The student news site of Marquette University

Marquette Wire

The student news site of Marquette University

Marquette Wire

YAKOB: The College Conspiracy

There are some things in life that will always be cool. Examples: fast cars, finding money in your pockets and light-up shoes. Yep, always cool.

I’ve also heard that sticking it to the man is always cool. For me, the only “man” I can call out at the moment is college.

Biting the hand that feeds me is risky, but having a column grants me the writing right. And my future child will have the middle name Danger, so I’m prospectively off the hook. It’s simple logic.

Now down to brass tacks.

Look, I love my Marquette experience completely (or maybe just enough that I hope nobody with power or authority takes this column the wrong way). If I didn’t love it here, I wouldn’t have traveled 822 miles for it.  I’m just pointing out a teeny tiny crime that most, if not all, universities are guilty of, to some degree.

So what’s the big conspiracy? That college education is a phony tradition and a scam? That parents willingly jettison their kids off the houseboat to a place where they’ll certainly break down their moral virtues to survive their peer environment until a new person finally emerges just to be thrown into a rat race society?

Nope.  Financial aid. That’s the conspiracy.

For starters, just ignore all personal circumstances and all notions of actual need. That may sound like I’m ignoring the purpose of financial aid, but stick with me, because I am. For this conspiracy to work, we have to realize that need-based aid is only a student body’s conception, and not necessarily a university’s purpose.

Imagine a university accountant concludes that the actual amount of tuition needed to accommodate students and make reasonably expedient progress toward university goals is $5,000.

Next, suppose the university posts the going tuition rate at $15,000. Now imagine a runaway train with wheels on I-94 is going 145 mph during a monsoon race. Now forget that part, but keep your adrenaline pumping.

The kicker is the university then gives 90 percent of students a “scholarship” of some amount. Potential students will either think, “They’re giving me a lot of money, so I should go,” or “Tuition is expensive, it must be worth it.”

It’s a simple concept: Jack up the price, then give everyone a “discount.”

Now we’re left with every student paying more than the original average rate needed in the first place. Meanwhile, the university proclaims it’s honorable for having such a high percentage of students receiving aid, as if it’s tried ever so hard to accommodate individual needs.

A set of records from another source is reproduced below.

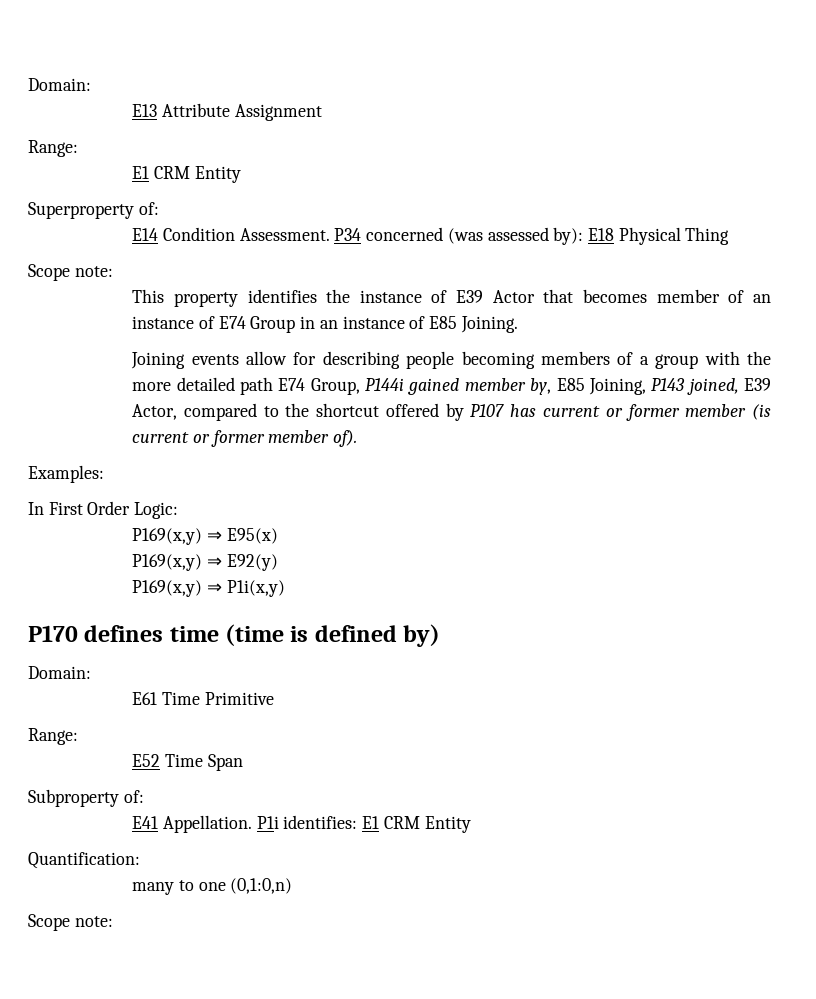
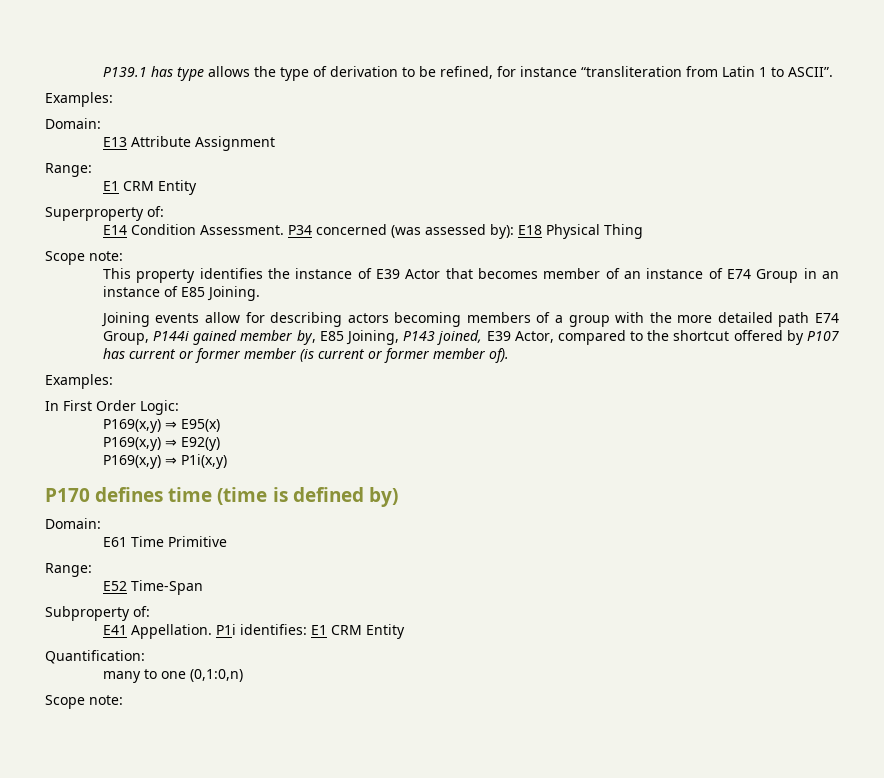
+ P139.1 has type allows the type of derivation to be refined, for instance “transliteration from Latin 1 to ASCII”.
+ Examples:
- Joining events allow for describing people becoming members of a group with the more detailed path E74 Group, P144i gained member by, E85 Joining, P143 joined, E39 Actor, compared to the shortcut offered by P107 has current or former member (is current or former member of).
+ Joining events allow for describing actors becoming members of a group with the more detailed path E74 Group, P144i gained member by, E85 Joining, P143 joined, E39 Actor, compared to the shortcut offered by P107 has current or former member (is current or former member of).
- E52 Time Span
+ E52 Time-Span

The good news is we are led to believe the Marquette mothership would not deliberately betray our trust — understanding we aren’t complete imbeciles. Otherwise we’d be crashing into DPS squad cars, banging our heads into concrete walls and having Pauly D escort us to Aurora Sinai Medical Center.

Regardless, universities aim to promote positive images. We attend college to become the smart ones who later rise above the idiocy.

Still, universities want to look good during the present and the future even if to some extent it’s at the expense of their students.

Can we blame them if it’s ultimately for the sake of those students? Yes — but we don’t want to.

We like the scam. We like it so much that we keep the conspiracy going, by complaining about paying for college.

Yes, deep down in the pockets, paying for college hurts. And no matter how we pay or will pay for it, we demonstrate that we aren’t OK with it. But in our minds, going to college means so much more to us than the cost of financing it.

I am not suggesting a tuition increase, please, dear, sweet Society of Jesus.

Just because we’ll end up paying doesn’t make it fair to exploit that.

Still, scam or no scam, we take financial aid wherever we can get it. How else could we budget for fast cars and light-up sneakers, since surprise money pockets don’t go above $20.

Think I’ve accomplished nothing here? Think twice. I’ve proven that sticking it to the man is not always cool. (Hashtag twist ending.)